Exercise description -
From first line to last, give the records again word for word and omit the pictures.

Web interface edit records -
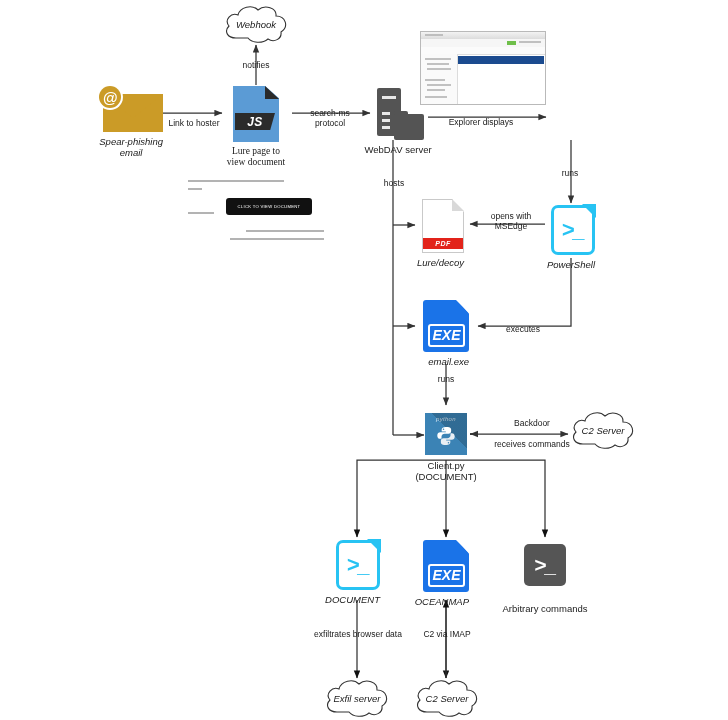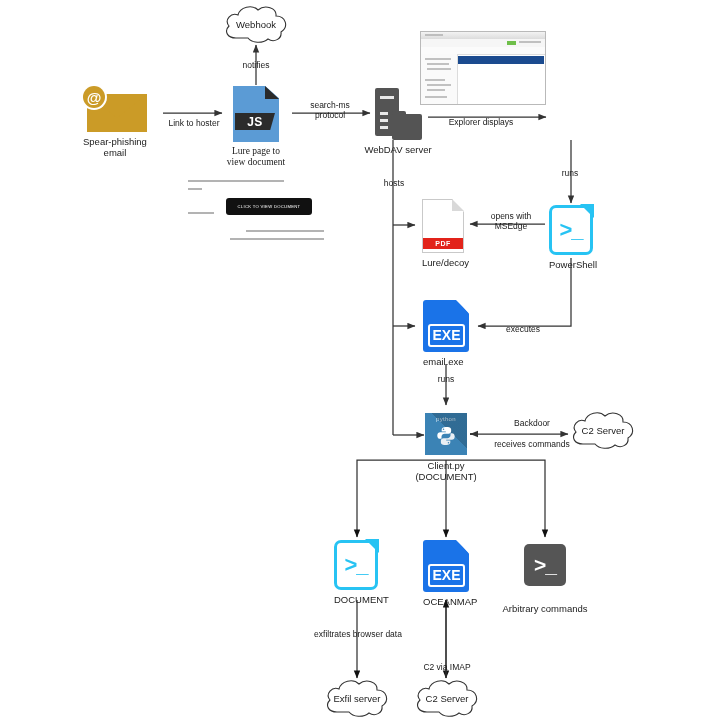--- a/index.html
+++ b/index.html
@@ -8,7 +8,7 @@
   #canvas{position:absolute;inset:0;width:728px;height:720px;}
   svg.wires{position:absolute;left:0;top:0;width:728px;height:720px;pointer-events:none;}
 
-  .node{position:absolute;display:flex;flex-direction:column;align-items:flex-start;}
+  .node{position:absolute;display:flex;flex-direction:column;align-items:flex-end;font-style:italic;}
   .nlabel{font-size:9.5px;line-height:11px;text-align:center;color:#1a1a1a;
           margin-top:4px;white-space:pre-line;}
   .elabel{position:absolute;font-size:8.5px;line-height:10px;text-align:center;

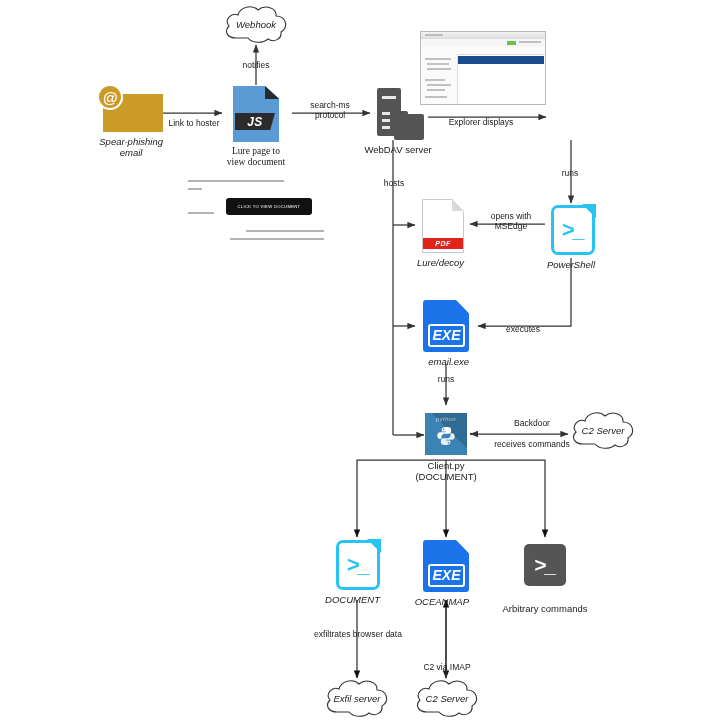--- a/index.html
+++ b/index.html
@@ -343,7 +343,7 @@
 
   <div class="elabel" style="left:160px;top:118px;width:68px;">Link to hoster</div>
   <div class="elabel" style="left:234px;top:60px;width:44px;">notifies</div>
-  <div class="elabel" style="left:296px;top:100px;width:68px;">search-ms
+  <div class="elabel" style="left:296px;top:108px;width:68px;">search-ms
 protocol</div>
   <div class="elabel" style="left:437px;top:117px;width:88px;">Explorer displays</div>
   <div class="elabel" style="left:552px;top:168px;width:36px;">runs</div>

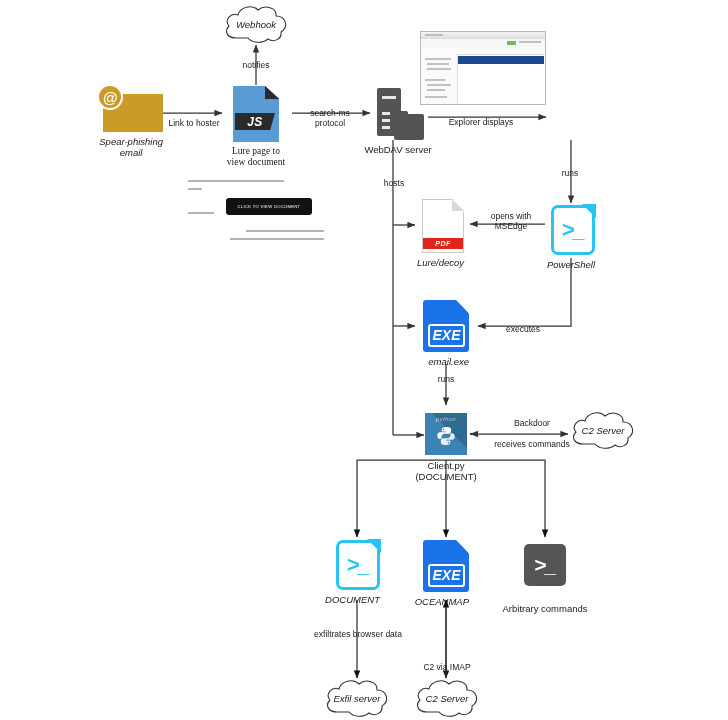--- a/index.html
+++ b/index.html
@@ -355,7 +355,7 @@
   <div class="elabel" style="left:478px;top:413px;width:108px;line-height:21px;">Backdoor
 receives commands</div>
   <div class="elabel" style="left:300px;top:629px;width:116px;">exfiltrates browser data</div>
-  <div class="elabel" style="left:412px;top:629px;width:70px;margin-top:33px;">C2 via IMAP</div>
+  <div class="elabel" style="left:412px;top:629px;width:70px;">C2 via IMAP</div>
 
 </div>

Solved exercise -
--- a/index.html
+++ b/index.html
@@ -8,7 +8,7 @@
   #canvas{position:absolute;inset:0;width:728px;height:720px;}
   svg.wires{position:absolute;left:0;top:0;width:728px;height:720px;pointer-events:none;}
 
-  .node{position:absolute;display:flex;flex-direction:column;align-items:flex-start;}
+  .node{position:absolute;display:flex;flex-direction:column;align-items:flex-end;font-style:italic;}
   .nlabel{font-size:9.5px;line-height:11px;text-align:center;color:#1a1a1a;
           margin-top:4px;white-space:pre-line;}
   .elabel{position:absolute;font-size:8.5px;line-height:10px;text-align:center;

--- a/index.html
+++ b/index.html
@@ -343,7 +343,7 @@
 
   <div class="elabel" style="left:160px;top:118px;width:68px;">Link to hoster</div>
   <div class="elabel" style="left:234px;top:60px;width:44px;">notifies</div>
-  <div class="elabel" style="left:296px;top:100px;width:68px;">search-ms
+  <div class="elabel" style="left:296px;top:108px;width:68px;">search-ms
 protocol</div>
   <div class="elabel" style="left:437px;top:117px;width:88px;">Explorer displays</div>
   <div class="elabel" style="left:552px;top:168px;width:36px;">runs</div>

--- a/index.html
+++ b/index.html
@@ -355,7 +355,7 @@
   <div class="elabel" style="left:478px;top:413px;width:108px;line-height:21px;">Backdoor
 receives commands</div>
   <div class="elabel" style="left:300px;top:629px;width:116px;">exfiltrates browser data</div>
-  <div class="elabel" style="left:412px;top:629px;width:70px;margin-top:33px;">C2 via IMAP</div>
+  <div class="elabel" style="left:412px;top:629px;width:70px;">C2 via IMAP</div>
 
 </div>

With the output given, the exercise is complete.